1. Field of the Invention
The present invention relates to electrical and other types of connections that penetrate through the walls of an enclosure, wherein the enclosure may be maintained at atmospheric, sub-atmospheric or super-atmospheric pressure and/or in a chemically or electrochemically active state. In particular, the invention relates to feedthroughs in which a longitudinal biasing force both holds the feedthrough member in the enclosure wall and elastically seals the connection of the feedthrough through the enclosure wall.

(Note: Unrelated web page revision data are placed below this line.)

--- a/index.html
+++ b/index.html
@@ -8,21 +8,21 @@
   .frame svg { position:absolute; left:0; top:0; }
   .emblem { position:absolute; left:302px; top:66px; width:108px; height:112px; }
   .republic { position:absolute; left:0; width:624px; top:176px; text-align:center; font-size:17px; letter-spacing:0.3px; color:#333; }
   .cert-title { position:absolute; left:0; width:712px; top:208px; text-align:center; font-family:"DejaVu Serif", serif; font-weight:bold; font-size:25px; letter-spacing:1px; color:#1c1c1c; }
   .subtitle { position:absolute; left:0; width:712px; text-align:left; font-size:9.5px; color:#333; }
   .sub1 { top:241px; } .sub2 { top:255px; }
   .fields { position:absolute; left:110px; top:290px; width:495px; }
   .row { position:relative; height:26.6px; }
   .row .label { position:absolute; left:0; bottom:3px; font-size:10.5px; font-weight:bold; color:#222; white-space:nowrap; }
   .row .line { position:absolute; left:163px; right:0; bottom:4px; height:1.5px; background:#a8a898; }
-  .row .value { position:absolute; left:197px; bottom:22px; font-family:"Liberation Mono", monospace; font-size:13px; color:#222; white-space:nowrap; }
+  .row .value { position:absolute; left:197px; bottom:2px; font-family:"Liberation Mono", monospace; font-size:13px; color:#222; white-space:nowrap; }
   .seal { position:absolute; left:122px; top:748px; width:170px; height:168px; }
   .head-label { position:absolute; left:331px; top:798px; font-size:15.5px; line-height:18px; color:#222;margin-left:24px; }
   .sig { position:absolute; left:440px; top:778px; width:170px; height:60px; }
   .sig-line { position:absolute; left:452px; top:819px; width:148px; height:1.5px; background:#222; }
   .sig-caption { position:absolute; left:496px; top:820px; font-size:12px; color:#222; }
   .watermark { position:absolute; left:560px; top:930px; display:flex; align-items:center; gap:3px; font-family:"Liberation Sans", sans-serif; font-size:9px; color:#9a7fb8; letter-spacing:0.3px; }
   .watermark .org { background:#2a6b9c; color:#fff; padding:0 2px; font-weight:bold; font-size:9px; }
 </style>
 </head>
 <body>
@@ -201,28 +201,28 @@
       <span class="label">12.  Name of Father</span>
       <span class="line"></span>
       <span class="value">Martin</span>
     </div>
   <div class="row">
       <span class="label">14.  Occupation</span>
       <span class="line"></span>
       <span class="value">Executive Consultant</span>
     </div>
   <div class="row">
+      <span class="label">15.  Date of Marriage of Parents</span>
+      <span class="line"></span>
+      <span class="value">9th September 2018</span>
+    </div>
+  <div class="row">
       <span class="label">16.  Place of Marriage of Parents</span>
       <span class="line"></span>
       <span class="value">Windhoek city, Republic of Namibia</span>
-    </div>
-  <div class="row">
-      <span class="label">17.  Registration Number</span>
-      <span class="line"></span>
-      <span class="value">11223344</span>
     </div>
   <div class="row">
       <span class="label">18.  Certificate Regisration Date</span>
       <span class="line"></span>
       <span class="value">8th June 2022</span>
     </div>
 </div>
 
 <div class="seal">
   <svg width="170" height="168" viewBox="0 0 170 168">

2. Background of the Prior Art
A feedthrough is used to pass a conductor, a conduit, or other member through an aperture in the wall of an enclosure such as a semiconductor processing chamber. The feedthrough must be capable of withstanding chemically or electrochemically corrosive and/or explosive environments which may be maintained within the enclosure, while simultaneously sealing the aperture to maintain the isolation of the enclosure from the environment and prevent leakage of any corrosive or explosive materials therethrough. Additionally, where the feedthrough is supplying an electric current into the enclosure, the conductive portion of the feedthrough must not touch the wall of the enclosure or aperture. The enclosure wall is typically maintained at ground potential, and, if the conductive portion of the feedthrough does touch the wall it will short to ground. Further, in some applications the enclosure wall may be maintained at a high voltage. In that instance, if the conductive portion of the feedthrough touches the wall of the enclosure or aperture, the internal componentry being fed by the feedthrough will receive an electrical overload.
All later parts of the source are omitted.